Le 15/12/2025 à 00:08, Demi Marie Obenour a écrit :
> On 12/14/25 17:50, Andrew Cooper wrote:
>> On 14/12/2025 7:09 pm, Demi Marie Obenour wrote:
>>> I noticed that libxenvchan has undefined behavior: it passes pointers
>>> to guest memory to memcpy() even though they can be concurrently
>>> changed.
>>>
>>> Would it make sense to reuse some of Xen's copy_from_guest() code
>>> instead?  There might be a licensing problem (GPL vs LGPL), though.
>>> I think the only approach that isn't UB and has decent performance
>>> is to do the whole copy in assembly.
>>
>> memcpy() is well defined.
>
> Rich Felker wrote otherwise on the musl mailing list.  Specifically,
> it is undefined behavior if the data is changed while memcpy() is
> accessing it, either for reading or for writing.
>
>> The problem is the potential for creating TOCTOU races if suitable
>> barriers aren't used, due to the compiler being able to optimise through
>> memcpy().
>
> The concern here is about races in memcpy() itself.
>
>> Xen's copy to/from guest are not appropriate in userspace.  They're
>> guarding against pagefaults and address ranges not belonging to the
>> target context.
>>
>> If more compiler/smp barriers are needed, then that's the appropriate fix.
>
> Rich Felker suggested to use an open-coded memcpy() that used volatile
> accesses.

Do you mean that if a libc uses something like this as a memcpy.

void *memcpy(
     void *restrict dest_str,
     const void *restrict src_str,
     size_t n)
{
     const char *src = src_str;
     char *dest = dest_str;
     size_t i = 0;

     while (i < n)
     {
         dest[i] = src[i];
         i++;
     }

     return dest_str;
}

that the compiler is free to optimize inside this function in ways that
conflict with the "actual volatile-ness" of dest/src ?

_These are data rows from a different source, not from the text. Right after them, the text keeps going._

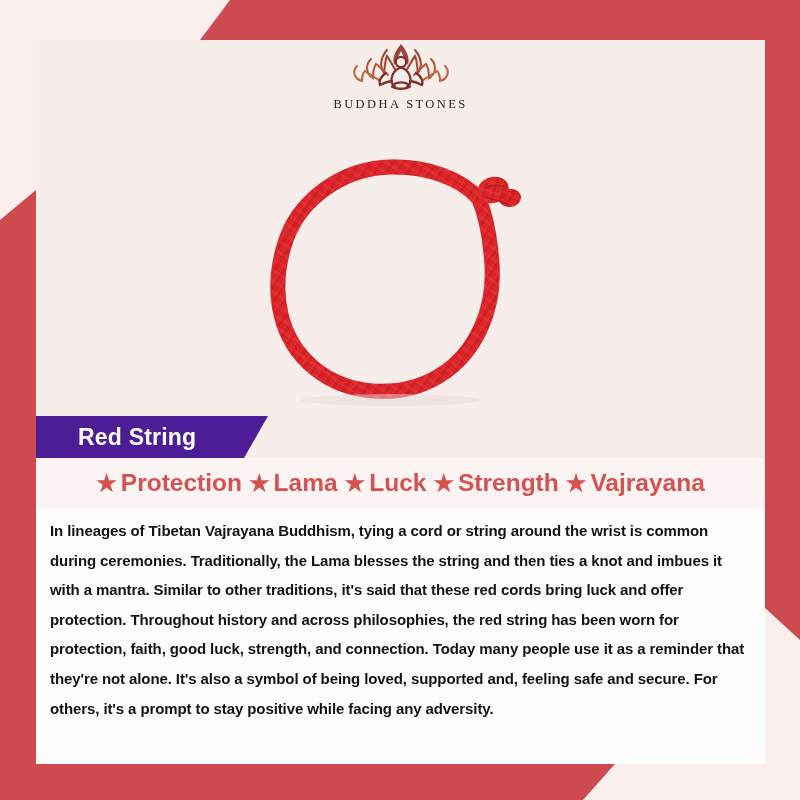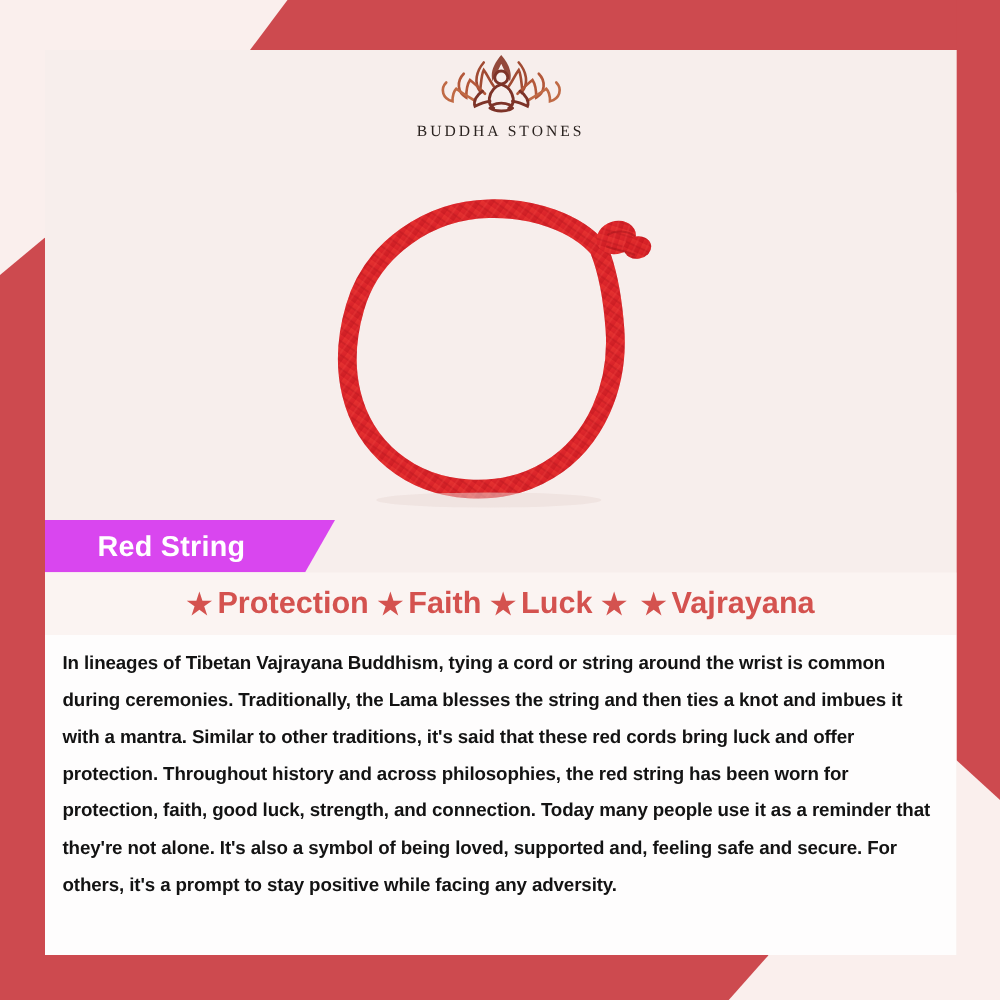"Red String" .label-ribbon { background: #d946ef -> #4c1d95 }
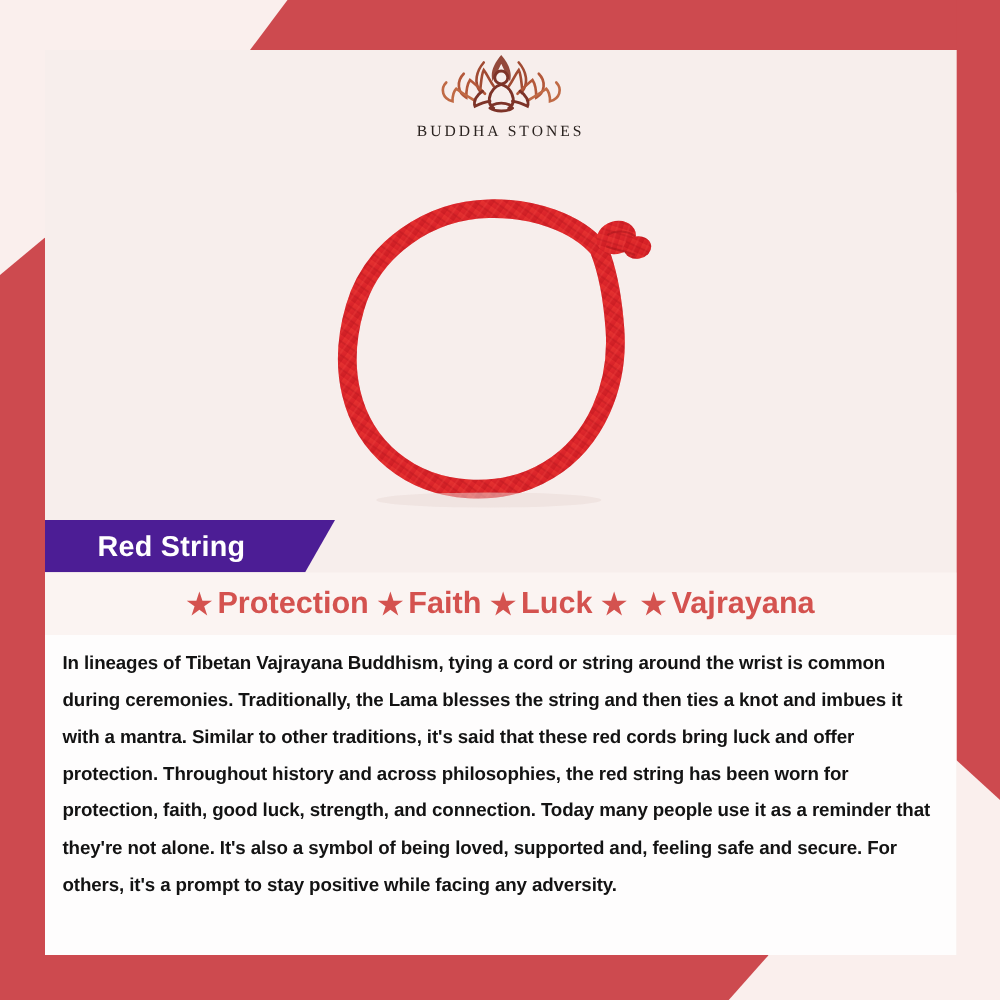"Faith" span { text: Faith -> Lama }
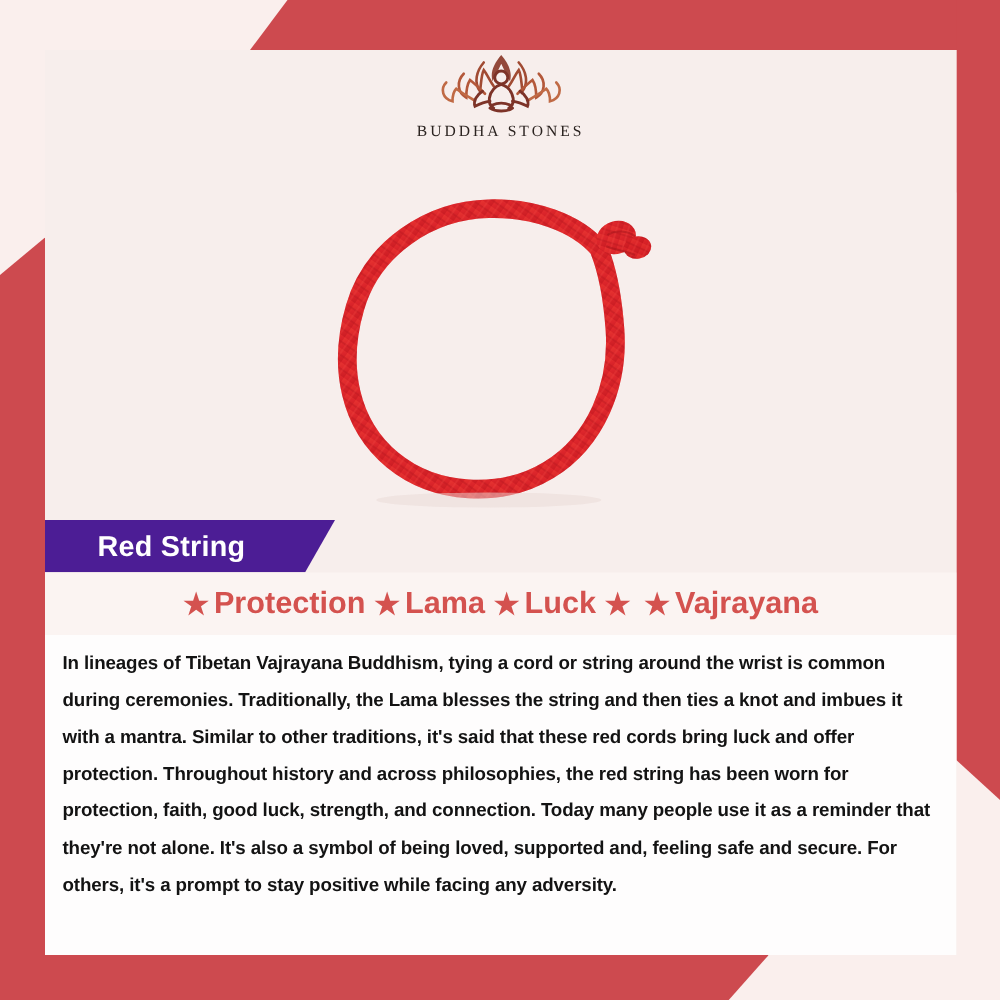"Strength" span { html: none -> <span>Strength</span> }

Anything said regarding regarding TOCTOU can also happens from within
the memcpy (even though most memcpy() implementations and what compiler
would emit here is very unlikely unaffected by this).

Unfortunately, there is no available volatile memcpy in C, LLVM has a
volatile memcpy, but not usable from C, Rust exposes it through
"unstable" volatile_copy_non_overlapping, which got discussed in [1],
there is also something regarding "atomic memcpy" [2], but I don't know
the exact status of all this.

[1]
https://doc.rust-lang.org/stable/core/intrinsics/fn.volatile_copy_nonoverlapping_memory.html

[2] https://github.com/rust-lang/rfcs/pull/3301

Teddy


--
Teddy Astie | Vates XCP-ng Developer

XCP-ng & Xen Orchestra - Vates solutions

web: https://vates.tech




  parent reply	other threads:[~2025-12-15 11:10 UTC|newest]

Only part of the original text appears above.